In 1981, he was nominated by the President to be Assistant Secretary of Education for Civil Rights and was confirmed by the Senate. He was nominated a year later to head the Equal Employment Opportunity Commission, the agency that enforces federal laws against job discrimination. This position also required confirmation by the Senate. When nominated to a second term as EEOC Chairman in 1986, I asked why he wanted this job again. It was not a job that could advance his career. His answer was, "I have unfinished work that I have to do." His leadership at EEOC was distinguished by vigorous enforcement of anti-discrimination laws to protect individual workers, by impressive results for cases brought and relief for victims, and by thorough modernization at an agency that had what were regarded as serious problems in administration, record-keeping and morale.
In 1989, Clarence Thomas was nominated to the U.S. Court of Appeals for the District of Columbia, which is regarded as the second highest court in the land. A fourth time, he was confirmed by the Senate to a position of trust and honor.
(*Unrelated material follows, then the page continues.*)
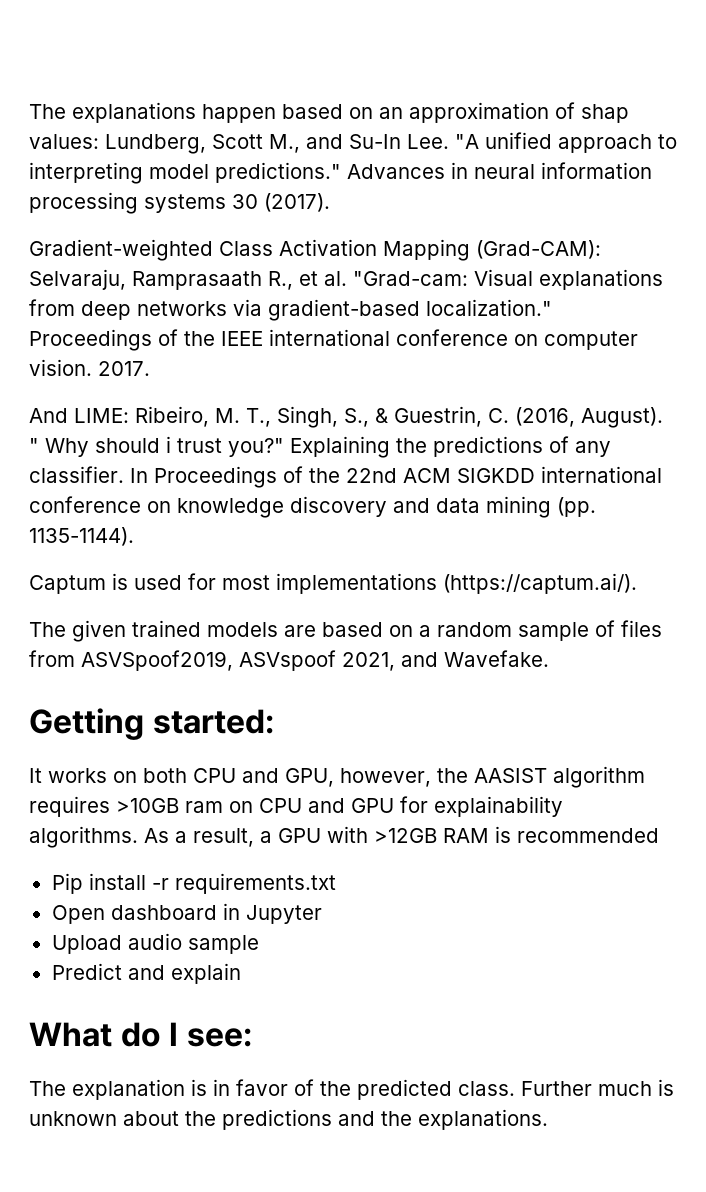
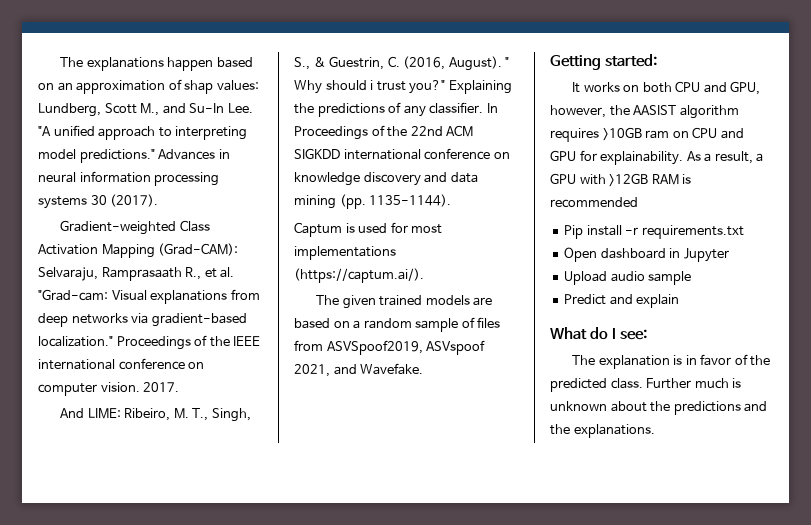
[434,796,563,817] [29,826,138,848] explainability algorithms. -> [600,151,684,165] explainability.

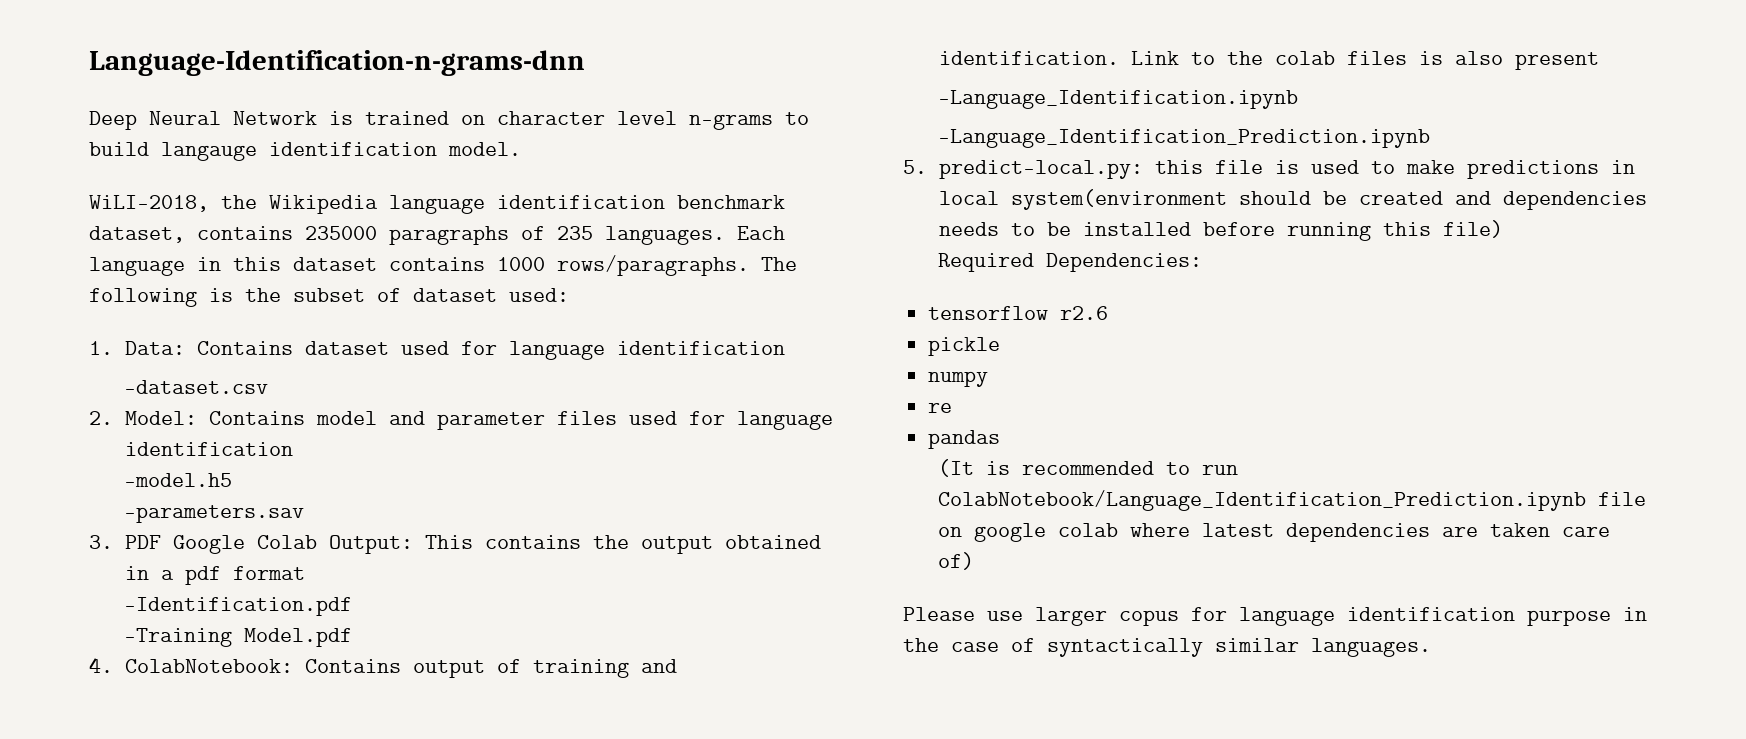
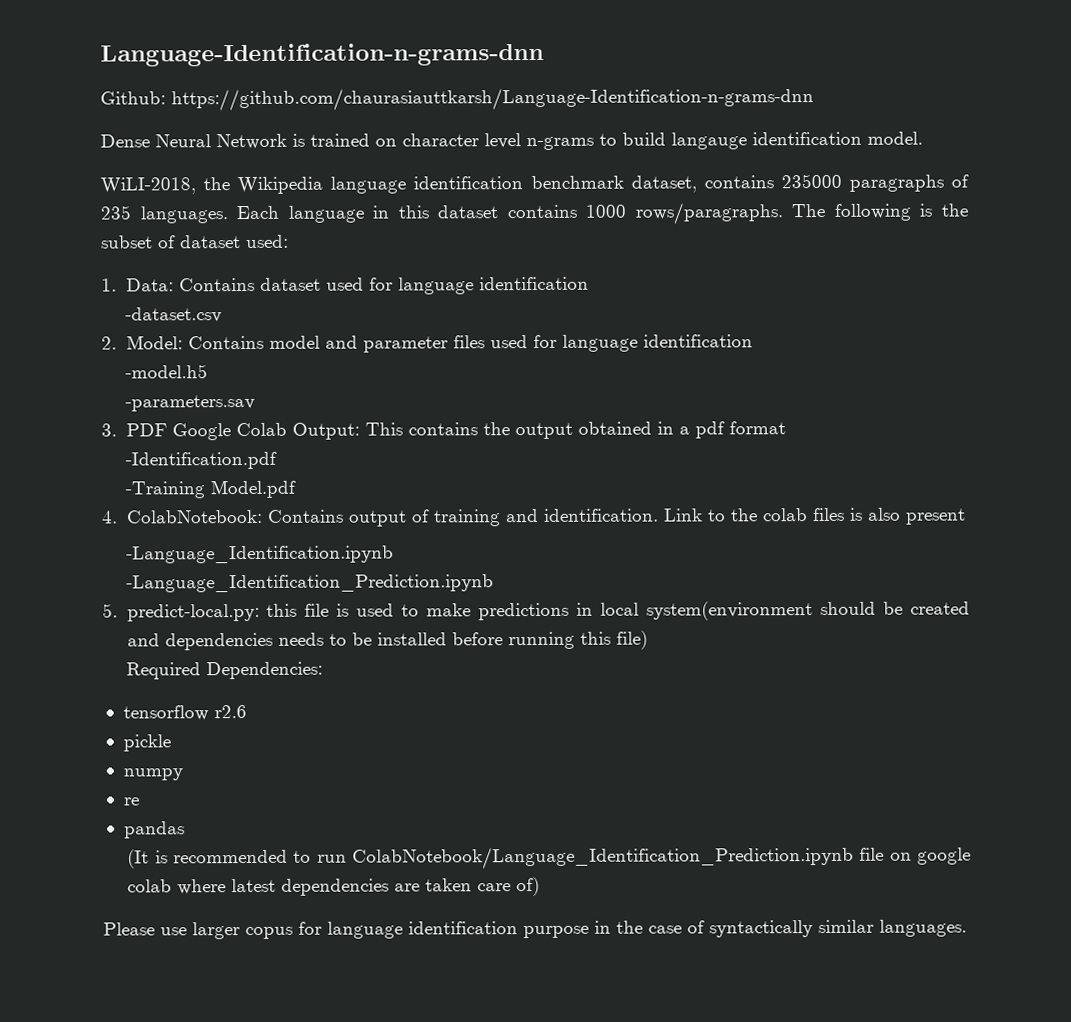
[89,111,137,130] Deep -> [100,87,814,112] [100,134,150,148] Github: https://github.com/chaurasiauttkarsh/Language-Identification-n-grams-dnn // Dense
On July 1, this distinguished and honorable American stood beside the President, as the person to succeed Justice Marshall.
Clarence Thomas is one of the most independent people I have ever known. He calls them as he sees them and will make his own decisions on the Court. His guiding principle will be one of judicial restraint. He shares the President's belief, which is my own, that judges are not legislators, and should not impose their own beliefs and ideas through contorted or wishful readings of the law. Clarence Thomas will take the facts of the case and do his very best to apply the law and precedents of the Court. He will not manipulate something into what it is not.
Unlike most who have served as Justices, he will bring to his deliberations knowledge of the life of the humblest people. His natural sympathies are for "the little guy." People who worked with him in my offices in Jefferson City and Washington feel very, very strongly about Clarence Thomas and I believe that is notable. One reason they feel strongly, I believe, is because we saw how he makes friends with people in a building, guards, mail clerks, messengers and others. We heard his booming laugh. And we all saw his determination that justice be done, a strong and independent mind, and his capacity for hard work.
Lives are not stories in books, people aren't saints and Supreme Court Justices aren't marble statues. When he makes a mistake, he owns up to it. He tries to be better than he is. He knows that no one is completely "self-made."
He knows when he came from and what those who went before have helped to make possible for him. The key point is that he wants to be the best he can be, in part as an obligation to people who made a difference for him. Clarence Thomas also feels an obligation to reach back and help to lift people up. By his principles and his life itself, he is very deeply committed to the words carved above the entrance to the Supreme Court: Equal justice under law.
There is a message in this life for children in Pinpoint, Georgia, and other Pinpoints around the U.S. The message is: You can do it. There also is a message for the nation. The message is: America is in truth the country where dreams can come true, a light to the world. How proud every American should be that good values, education and sustained effort remain more than a match for Old Man Can't.
More than any other Supreme Court nominee that I could name, Clarence Thomas would be the People's Justice. With the people he stands. For the people, he must be confirmed.